Activity |
Where an entry contains a picture, omit the picture and repeat the rest exactly.

++++++++++++++++++++

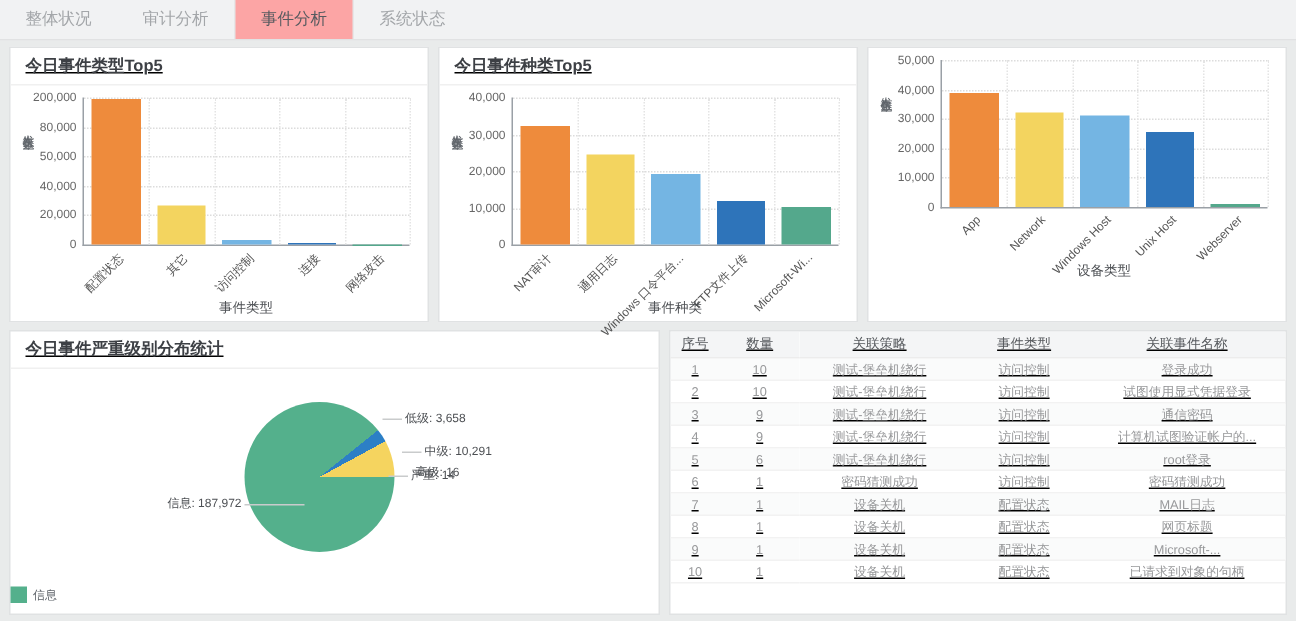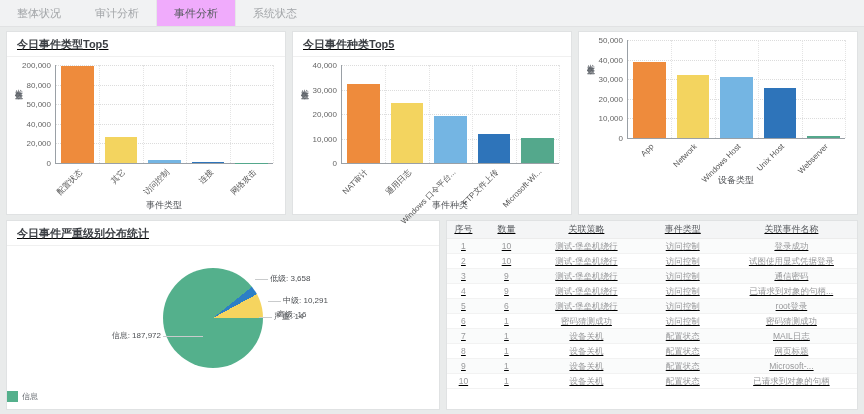--- a/index.html
+++ b/index.html
@@ -5,21 +5,21 @@
   html,body{margin:0;padding:0;}
   body{
     width:864px;height:414px;overflow:hidden;
     background:#e9ebeb;
     font-family:"Liberation Sans","DejaVu Sans",sans-serif;
     -webkit-font-smoothing:antialiased;
   }
   
   .tabbar{height:26px;background:#f1f2f3;border-bottom:1px solid #e1e2e3;display:flex;}
   .tab{padding:0 17px;line-height:26px;font-size:11px;color:#a3a6a9;cursor:pointer;white-space:nowrap;}
-  .tab.active{background:#f0abfc;color:#565a5f;border-left:1px solid #e6e7e8;border-right:1px solid #e6e7e8;}
+  .tab.active{background:#fca5a5;color:#565a5f;border-left:1px solid #e6e7e8;border-right:1px solid #e6e7e8;}
   
   .content{padding:4px 6px;text-decoration:underline;}
   .row1{display:flex;gap:6px;height:184px;margin-bottom:5px;}
   .row2{display:flex;gap:6px;height:190px;}
   .panel{background:#fff;border:1px solid #e0e2e3;box-sizing:border-box;}
   .chart-panel{flex:1;min-width:0;}
   .pie-panel{width:434px;flex:none;}
   .table-panel{flex:1;min-width:0;}
   .panel-title{font-size:11px;font-weight:bold;color:#3d4045;padding:5px 10px 4px;border-bottom:1px solid #f0f0f0;
     display:flex;justify-content:space-between;align-items:center;height:15px;line-height:15px;}
@@ -291,21 +291,21 @@
               <td>9</td>
               <td>测试-堡垒机绕行</td>
               <td>访问控制</td>
               <td>通信密码</td>
             </tr>
             <tr class="even">
               <td>4</td>
               <td>9</td>
               <td>测试-堡垒机绕行</td>
               <td>访问控制</td>
-              <td>已请求到对象的句柄...</td>
+              <td>计算机试图验证帐户的...</td>
             </tr>
             <tr class="odd">
               <td>5</td>
               <td>6</td>
               <td>测试-堡垒机绕行</td>
               <td>访问控制</td>
               <td>root登录</td>
             </tr>
             <tr class="even">
               <td>6</td>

++++++++++++++++++++

Your solution |
--- a/index.html
+++ b/index.html
@@ -5,21 +5,21 @@
   html,body{margin:0;padding:0;}
   body{
     width:864px;height:414px;overflow:hidden;
     background:#e9ebeb;
     font-family:"Liberation Sans","DejaVu Sans",sans-serif;
     -webkit-font-smoothing:antialiased;
   }
   
   .tabbar{height:26px;background:#f1f2f3;border-bottom:1px solid #e1e2e3;display:flex;}
   .tab{padding:0 17px;line-height:26px;font-size:11px;color:#a3a6a9;cursor:pointer;white-space:nowrap;}
-  .tab.active{background:#f0abfc;color:#565a5f;border-left:1px solid #e6e7e8;border-right:1px solid #e6e7e8;}
+  .tab.active{background:#fca5a5;color:#565a5f;border-left:1px solid #e6e7e8;border-right:1px solid #e6e7e8;}
   
   .content{padding:4px 6px;text-decoration:underline;}
   .row1{display:flex;gap:6px;height:184px;margin-bottom:5px;}
   .row2{display:flex;gap:6px;height:190px;}
   .panel{background:#fff;border:1px solid #e0e2e3;box-sizing:border-box;}
   .chart-panel{flex:1;min-width:0;}
   .pie-panel{width:434px;flex:none;}
   .table-panel{flex:1;min-width:0;}
   .panel-title{font-size:11px;font-weight:bold;color:#3d4045;padding:5px 10px 4px;border-bottom:1px solid #f0f0f0;
     display:flex;justify-content:space-between;align-items:center;height:15px;line-height:15px;}
@@ -291,21 +291,21 @@
               <td>9</td>
               <td>测试-堡垒机绕行</td>
               <td>访问控制</td>
               <td>通信密码</td>
             </tr>
             <tr class="even">
               <td>4</td>
               <td>9</td>
               <td>测试-堡垒机绕行</td>
               <td>访问控制</td>
-              <td>已请求到对象的句柄...</td>
+              <td>计算机试图验证帐户的...</td>
             </tr>
             <tr class="odd">
               <td>5</td>
               <td>6</td>
               <td>测试-堡垒机绕行</td>
               <td>访问控制</td>
               <td>root登录</td>
             </tr>
             <tr class="even">
               <td>6</td>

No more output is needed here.